Every 5 years, perform insulation resistance and turns ratio tests as baseline comparisons. Typical failure modes include: (1) moisture-induced partial discharge (evidenced by white powder residue near terminals); (2) core lamination delamination (audible humming at 100/120 Hz); (3) secondary winding open-circuit (zero output despite primary voltage). If ratio error exceeds 1%, replace the unit—field repair is not feasible due to monolithic resin encapsulation. Maintain a logbook recording all test results for trend analysis.

Interval	Action
Annual	Visual inspection, IR thermography, terminal torque check
5 Years	Insulation resistance, turns ratio, open-circuit test
After Major Fault	Full commissioning test suite
End of Life (25+ years)	Dielectric spectroscopy for aging assessment

Conclusion

The JDZW-10R 11kV cast-resin voltage transformer represents a mature, field-proven solution for accurate voltage transformation in modern power systems. Its compliance with IEC 61869-3 and GB/T 20840.3 ensures global applicability while meeting stringent Chinese grid requirements. The use of GOES silicon steel cores minimizes core losses (<0.8 W/kg at 1.5 T, 50 Hz), contributing to high efficiency and thermal stability. The VPI epoxy resin encapsulation provides exceptional resistance to environmental stressors—including humidity, pollution, and UV radiation—eliminating the fire and environmental hazards associated with oil-filled units. With a design service life of 25–30 years under standard operating conditions, the JDZW-10R delivers exceptional lifecycle value through minimal maintenance needs and high reliability. Its dual accuracy classes (0.2/0.5 for metering; 3P/6P for protection) enable flexible deployment across utility substations, industrial facilities, and renewable energy sites. When installed and tested according to the procedures outlined in this document, the JDZW-10R consistently meets the demanding performance expectations of contemporary power system operators, supporting grid safety, revenue accuracy, and operational resilience. As distribution networks evolve toward smarter, more distributed architectures, the JDZW-10R’s robustness and precision will remain foundational to secondary system integrity.

Q1: Can the JDZW-10R operate on a 10kV system?

Yes. While rated for 11kV per IEC standards, the JDZW-10R is fully compatible with 10kV domestic systems (common in China). The primary insulation level (75/28 kV) exceeds requirements for 10kV systems (70/28 kV per GB 311.1), ensuring safe operation.

Q2: What is the maximum altitude rating?

Standard units are rated for ≤1000 m. For 1000–2000 m, apply altitude derating: reduce power frequency withstand voltage by 1% per 100 m above 1000 m. Custom designs are available for >2000 m.

Q3: Is the secondary winding grounded?

Per IEC 61869-3, the secondary winding must be grounded at one point (typically X2 terminal) to prevent capacitive voltage rise during open-circuit conditions.
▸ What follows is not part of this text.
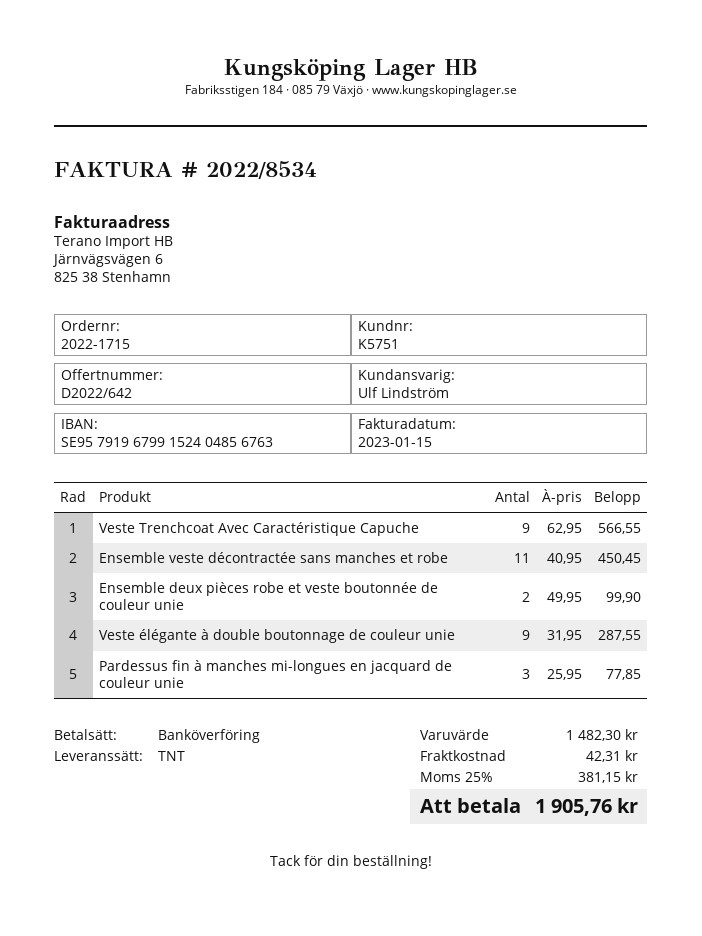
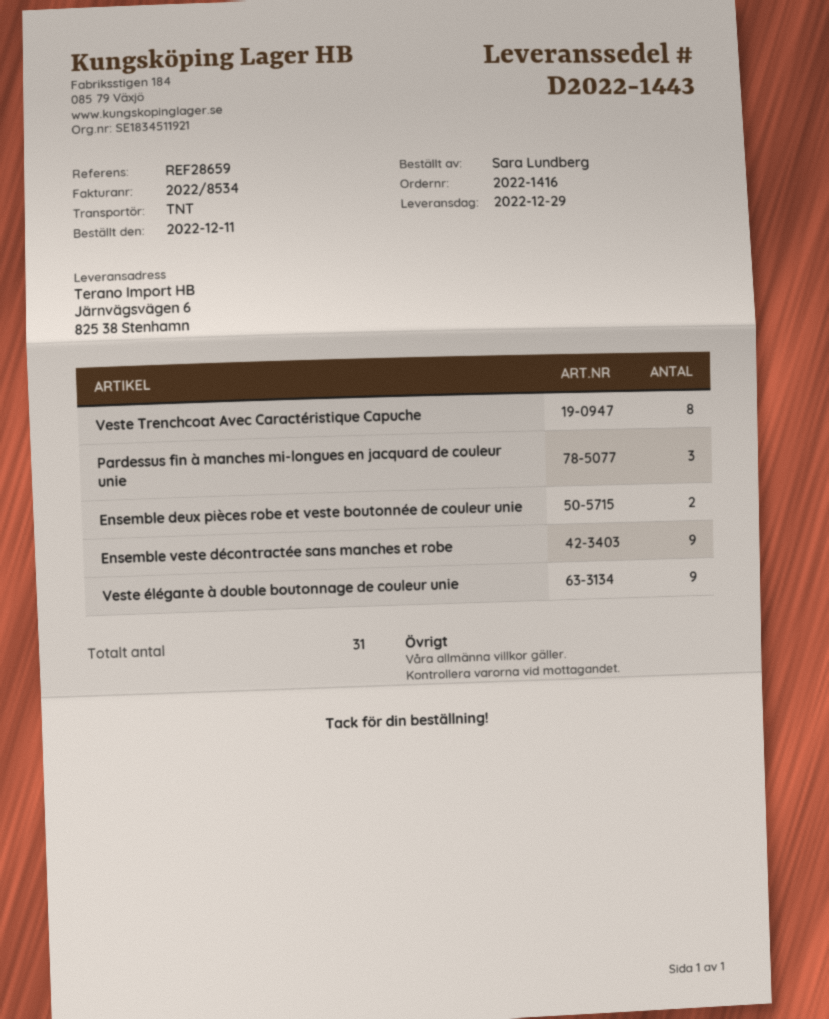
order number: 2022-1715 -> 2022-1416
Veste Trenchcoat Avec Caractéristique Capuche: 9 -> 8
Ensemble veste décontractée sans manches et robe: 11 -> 9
Never leave secondaries floating.

Q4: What burden is required for class 0.2 accuracy?

Class 0.2 is guaranteed only when connected to a burden within 25–100% of rated VA (e.g., 25–100 VA for a 100 VA unit) and power factor ≥0.8 lagging. Undersized burdens degrade accuracy.

Q5: Can multiple secondaries be loaded simultaneously?

Yes, provided the vector sum of all connected burdens does not exceed the rated output. Each secondary must meet its respective accuracy class burden requirements independently.